▶ Try it
Each line in the listing below that contains "Rules" should be returned.

------------------------------------------------

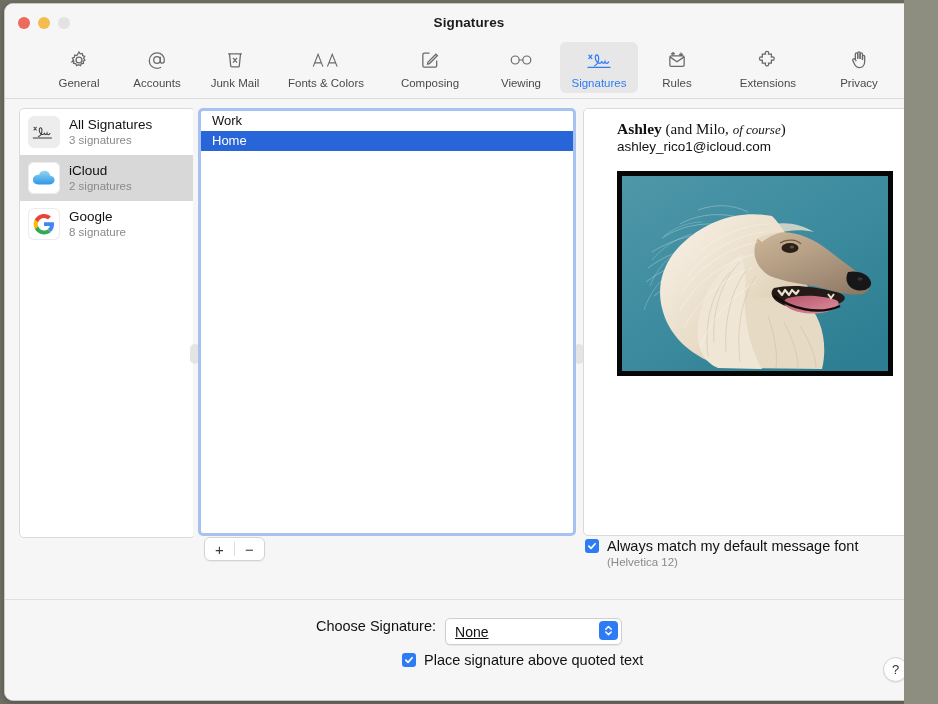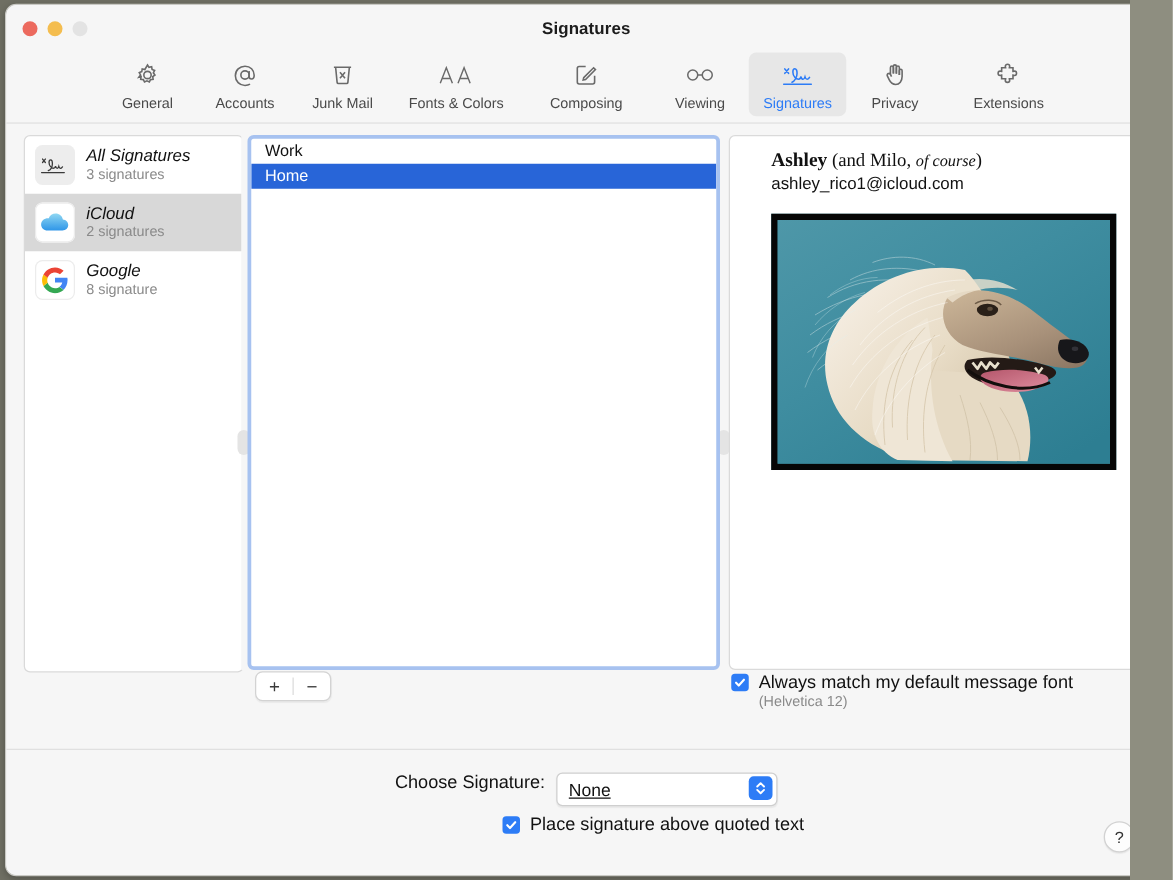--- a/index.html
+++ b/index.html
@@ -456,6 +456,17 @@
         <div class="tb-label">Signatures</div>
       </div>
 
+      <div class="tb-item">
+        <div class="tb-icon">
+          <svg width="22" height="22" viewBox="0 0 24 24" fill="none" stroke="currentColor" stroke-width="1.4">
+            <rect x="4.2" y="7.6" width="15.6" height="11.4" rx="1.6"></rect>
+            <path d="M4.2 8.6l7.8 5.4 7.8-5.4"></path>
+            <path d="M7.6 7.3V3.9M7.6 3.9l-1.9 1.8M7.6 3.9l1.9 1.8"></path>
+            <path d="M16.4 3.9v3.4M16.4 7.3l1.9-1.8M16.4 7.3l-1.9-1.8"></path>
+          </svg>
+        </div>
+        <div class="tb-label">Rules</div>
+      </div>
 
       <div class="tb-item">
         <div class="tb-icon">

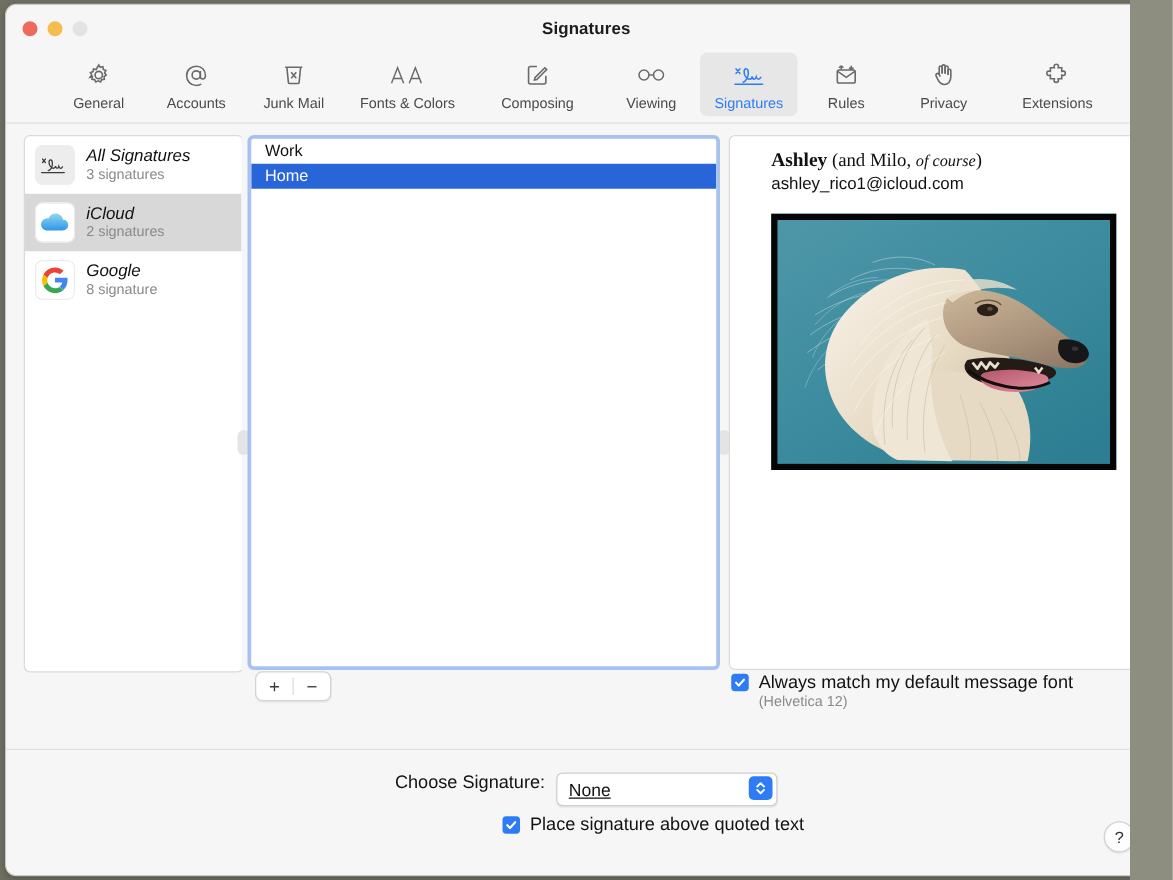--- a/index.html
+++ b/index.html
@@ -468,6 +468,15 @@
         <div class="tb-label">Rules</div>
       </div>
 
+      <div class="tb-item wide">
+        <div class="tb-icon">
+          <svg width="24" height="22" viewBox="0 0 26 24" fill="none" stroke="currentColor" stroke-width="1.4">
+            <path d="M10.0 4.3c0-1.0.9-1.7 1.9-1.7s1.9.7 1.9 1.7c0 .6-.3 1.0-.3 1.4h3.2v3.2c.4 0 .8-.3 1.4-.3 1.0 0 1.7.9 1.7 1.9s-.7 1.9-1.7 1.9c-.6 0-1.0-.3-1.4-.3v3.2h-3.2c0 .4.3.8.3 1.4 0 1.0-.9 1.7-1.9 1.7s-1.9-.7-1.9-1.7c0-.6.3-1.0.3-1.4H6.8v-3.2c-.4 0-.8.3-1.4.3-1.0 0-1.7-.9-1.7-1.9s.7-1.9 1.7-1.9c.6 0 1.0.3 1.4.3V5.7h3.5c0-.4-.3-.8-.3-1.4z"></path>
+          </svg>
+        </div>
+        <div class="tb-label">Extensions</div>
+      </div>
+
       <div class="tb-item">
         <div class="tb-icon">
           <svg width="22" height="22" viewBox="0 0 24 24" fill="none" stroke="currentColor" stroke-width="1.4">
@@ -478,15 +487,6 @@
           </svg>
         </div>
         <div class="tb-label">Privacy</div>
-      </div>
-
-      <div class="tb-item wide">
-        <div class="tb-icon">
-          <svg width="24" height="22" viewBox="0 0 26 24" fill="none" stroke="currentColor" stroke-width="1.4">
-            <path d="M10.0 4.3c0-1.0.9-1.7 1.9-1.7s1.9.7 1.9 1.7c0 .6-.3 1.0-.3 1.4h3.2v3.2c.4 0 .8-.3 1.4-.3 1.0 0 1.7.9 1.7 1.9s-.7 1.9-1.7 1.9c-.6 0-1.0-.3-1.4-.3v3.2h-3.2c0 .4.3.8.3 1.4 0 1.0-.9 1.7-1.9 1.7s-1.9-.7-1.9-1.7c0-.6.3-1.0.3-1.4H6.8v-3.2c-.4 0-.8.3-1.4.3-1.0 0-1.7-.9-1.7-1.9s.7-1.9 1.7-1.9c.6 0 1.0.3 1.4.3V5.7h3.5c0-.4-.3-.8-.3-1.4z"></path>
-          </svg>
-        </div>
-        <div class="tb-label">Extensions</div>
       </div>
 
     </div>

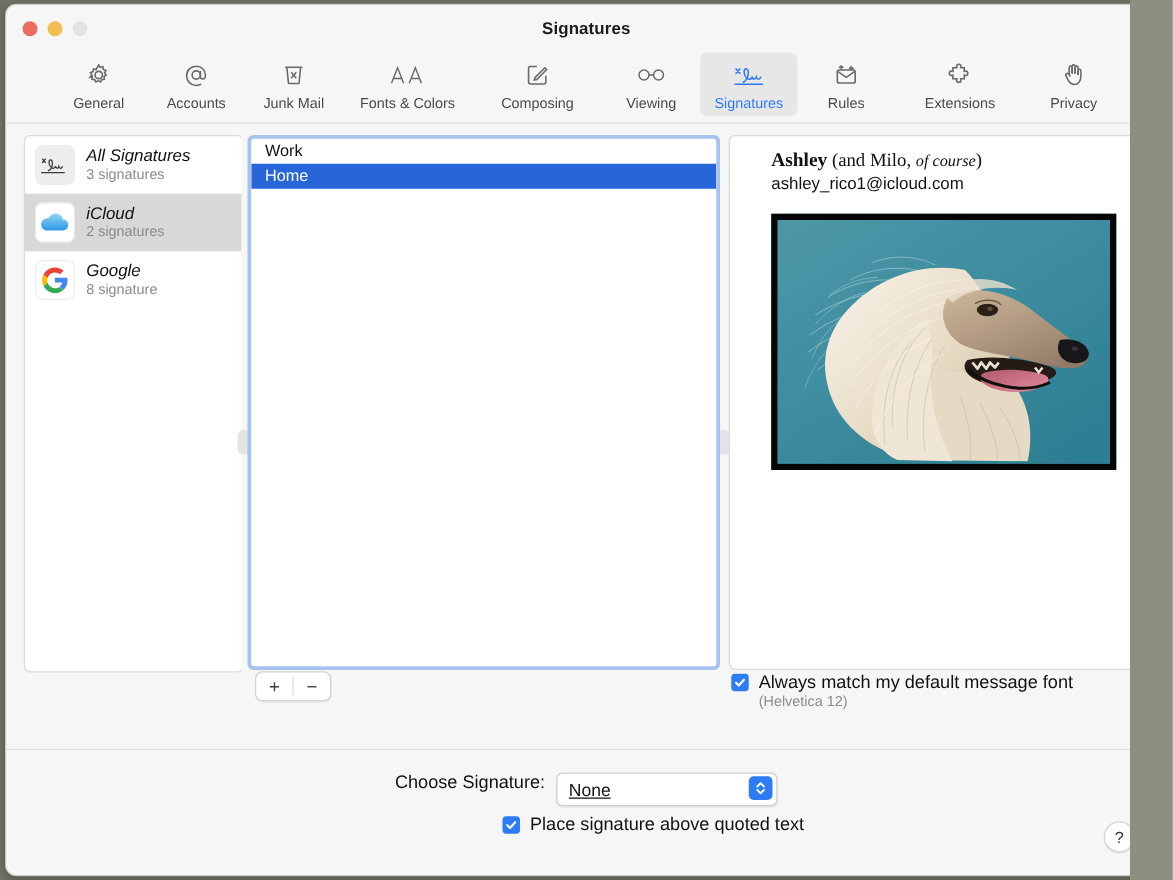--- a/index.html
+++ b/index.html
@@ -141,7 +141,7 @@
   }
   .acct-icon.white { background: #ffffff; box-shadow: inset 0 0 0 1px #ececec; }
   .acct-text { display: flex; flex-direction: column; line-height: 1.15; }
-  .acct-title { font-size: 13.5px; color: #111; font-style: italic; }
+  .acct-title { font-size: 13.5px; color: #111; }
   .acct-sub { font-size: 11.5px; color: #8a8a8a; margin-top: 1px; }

------------------------------------------------

▶ Response area
+        <div class="tb-label">Rules</div>
         <div class="tb-label">Rules</div>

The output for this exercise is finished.